Remark I: Terminologies and definitions will be discussed minimally in this course. Instead, effective methods and practical works will be emphasized and enforced.

Remark II: Unlike the disciplines such as databases or the World Wide Web, data engineering and mining (DEM) is one of the disciplines (like image processing or artificial intelligence) without coherent methods or algorithms. Many methods (such as artificial neural networks or relevance feedback) are used by DEM and each method is usually not closely related to other methods (like decision trees or sequential pattern mining).

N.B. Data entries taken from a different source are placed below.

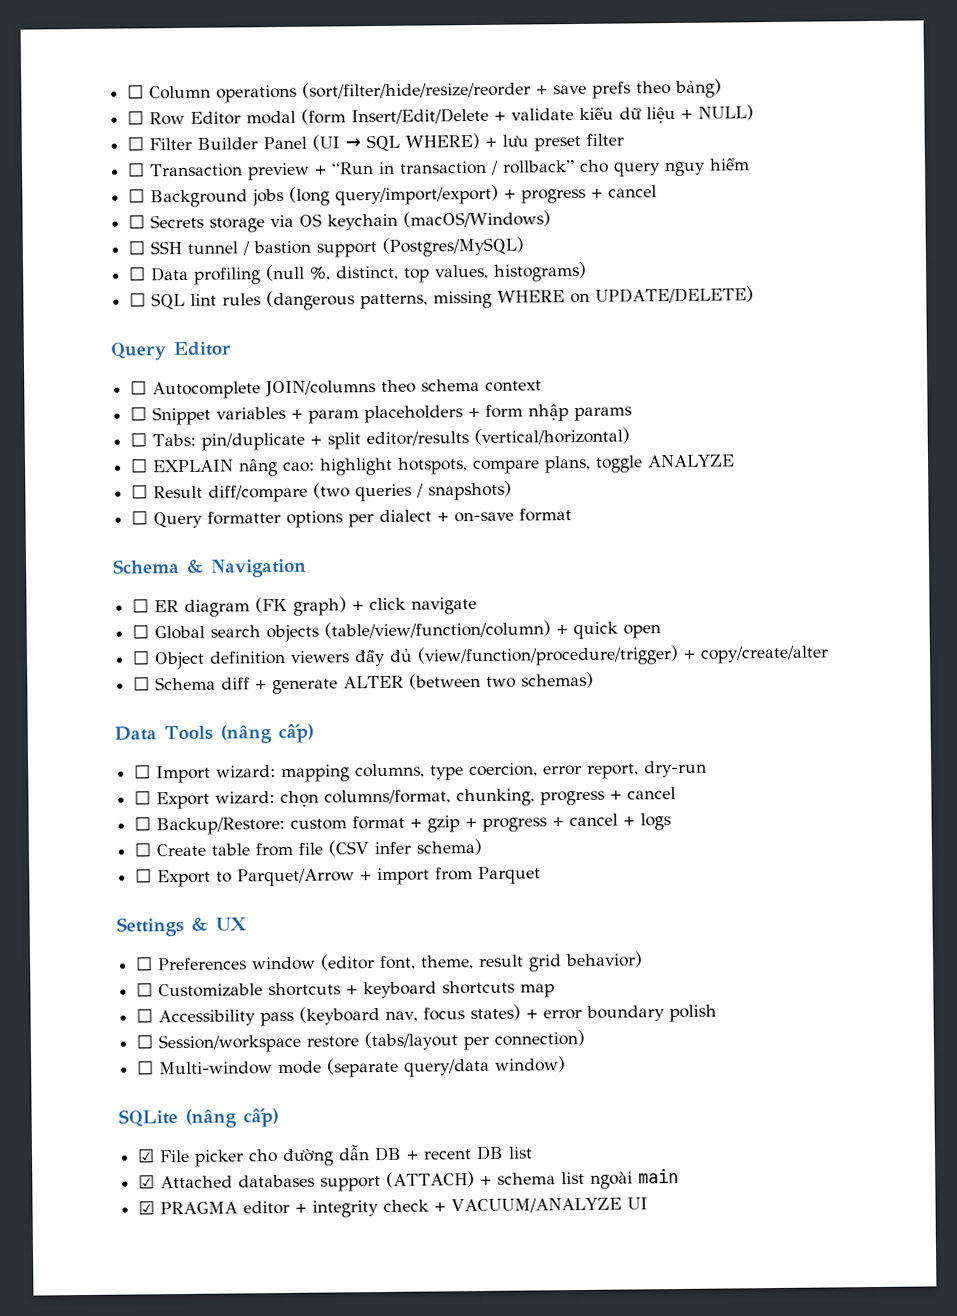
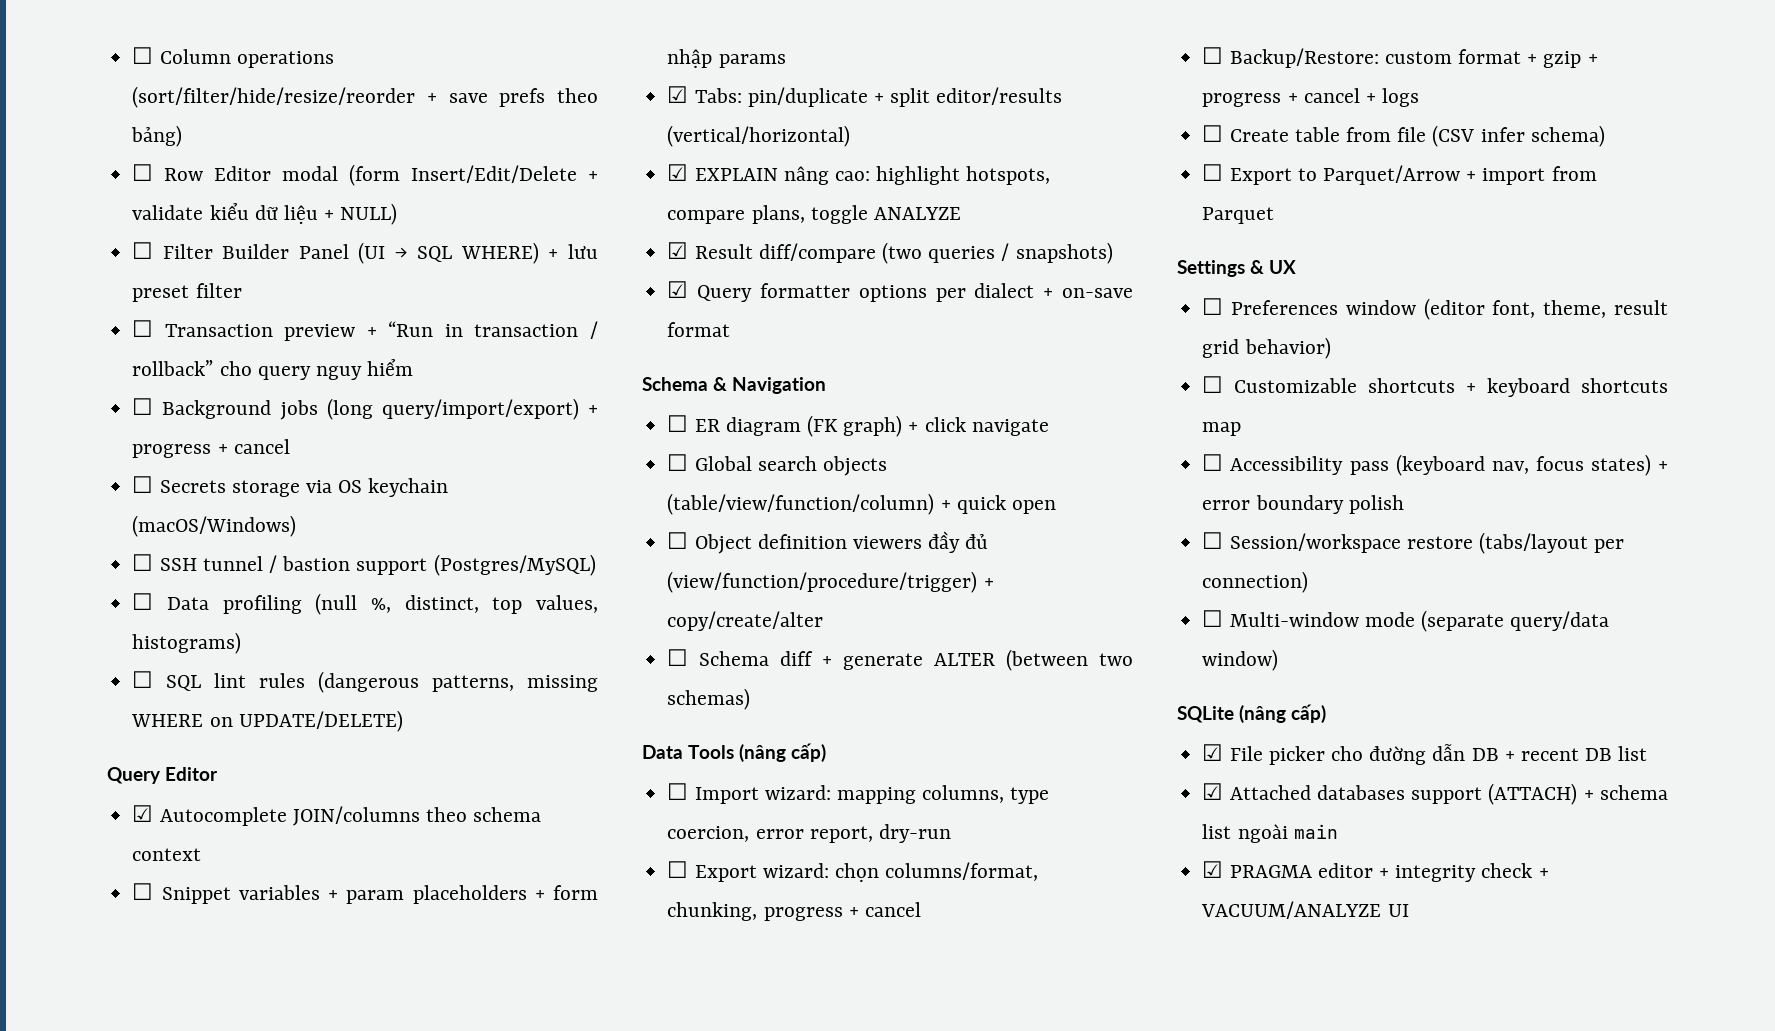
- ☐ Autocomplete JOIN/columns theo schema context
+ ☑ Autocomplete JOIN/columns theo schema context
- ☐ Tabs: pin/duplicate + split editor/results (vertical/horizontal)
+ ☑ Tabs: pin/duplicate + split editor/results (vertical/horizontal)
- ☐ EXPLAIN nâng cao: highlight hotspots, compare plans, toggle ANALYZE
+ ☑ EXPLAIN nâng cao: highlight hotspots, compare plans, toggle ANALYZE
- ☐ Result diff/compare (two queries / snapshots)
+ ☑ Result diff/compare (two queries / snapshots)
- ☐ Query formatter options per dialect + on-save format
+ ☑ Query formatter options per dialect + on-save format

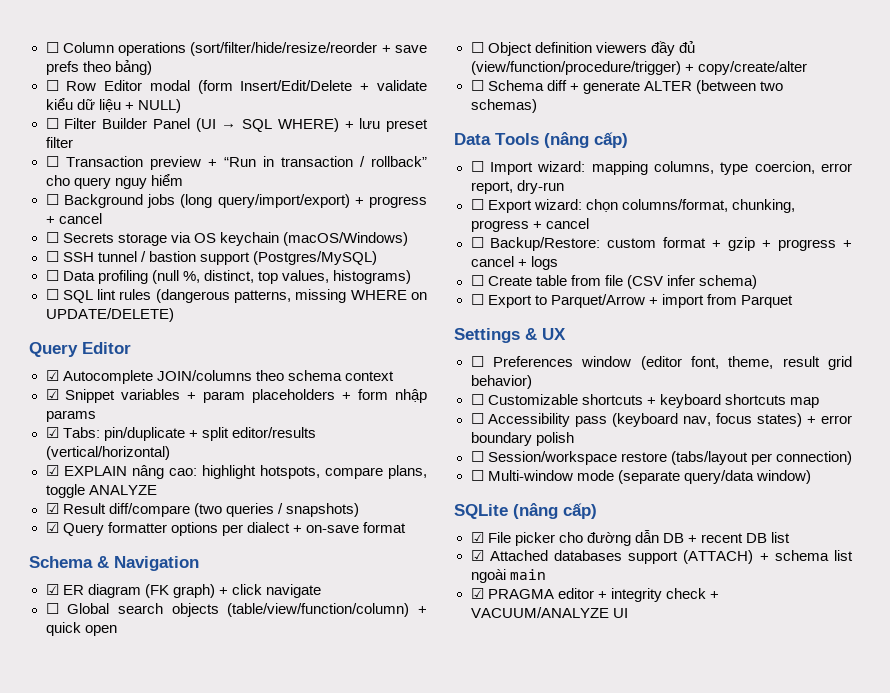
- ☐ Snippet variables + param placeholders + form nhập params
+ ☑ Snippet variables + param placeholders + form nhập params
- ☐ ER diagram (FK graph) + click navigate
+ ☑ ER diagram (FK graph) + click navigate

Remark III: A wide variety of methods have been used by DEM, and the current methods are rather complicated. In order to show what the data engineering and mining (DEM) is in a semester, this course has to pick a small number of fundamental topics, instead of many advanced topics, to investigate. Students then use the training to revise the appropriate methods for the problems they encounter in the future.

Remark IV: Take the following steps to conduct research:

  1. Identify a problem.
  2. Study related literature and methods.
  3. Create/adapt a method to solve/suit the problem.
  4. Figure out how to improve the method.
  5. Complete the implementation.
  6. Perform the testing to ensure the system is correct.
  7. Evaluate the system including comparisons.
  8. Publish the results.


Instructor’s qualification: The instructor’s current research includes mobile computing and information retrieval. He has applied various information retrieval methods (such as artificial neural networks, finite-state machines, and association-rule and sequential-pattern mining) to mobile applications and web searches. The instructor has published more than 100 research publications and advised more than 50 graduate students. Most of the research topics are related to (mobile) data engineering and mining.


University of North Dakota Course Description (DATA 525) —
This course studies theoretical and applied issues related to data engineering and mining. Data engineering is to identify, investigate, and analyze the underlying principles in the design and effective use of information systems; and data mining is to discover patterns in large data sets and transform the patterns into a comprehensible structure for further applications. The following topics are covered: data collection, data preparation, data indexing and storage, data processing and analysis, data classification and clustering, knowledge discovery, information retrieval, data visualization, data sharing, data applications, and some other special topics.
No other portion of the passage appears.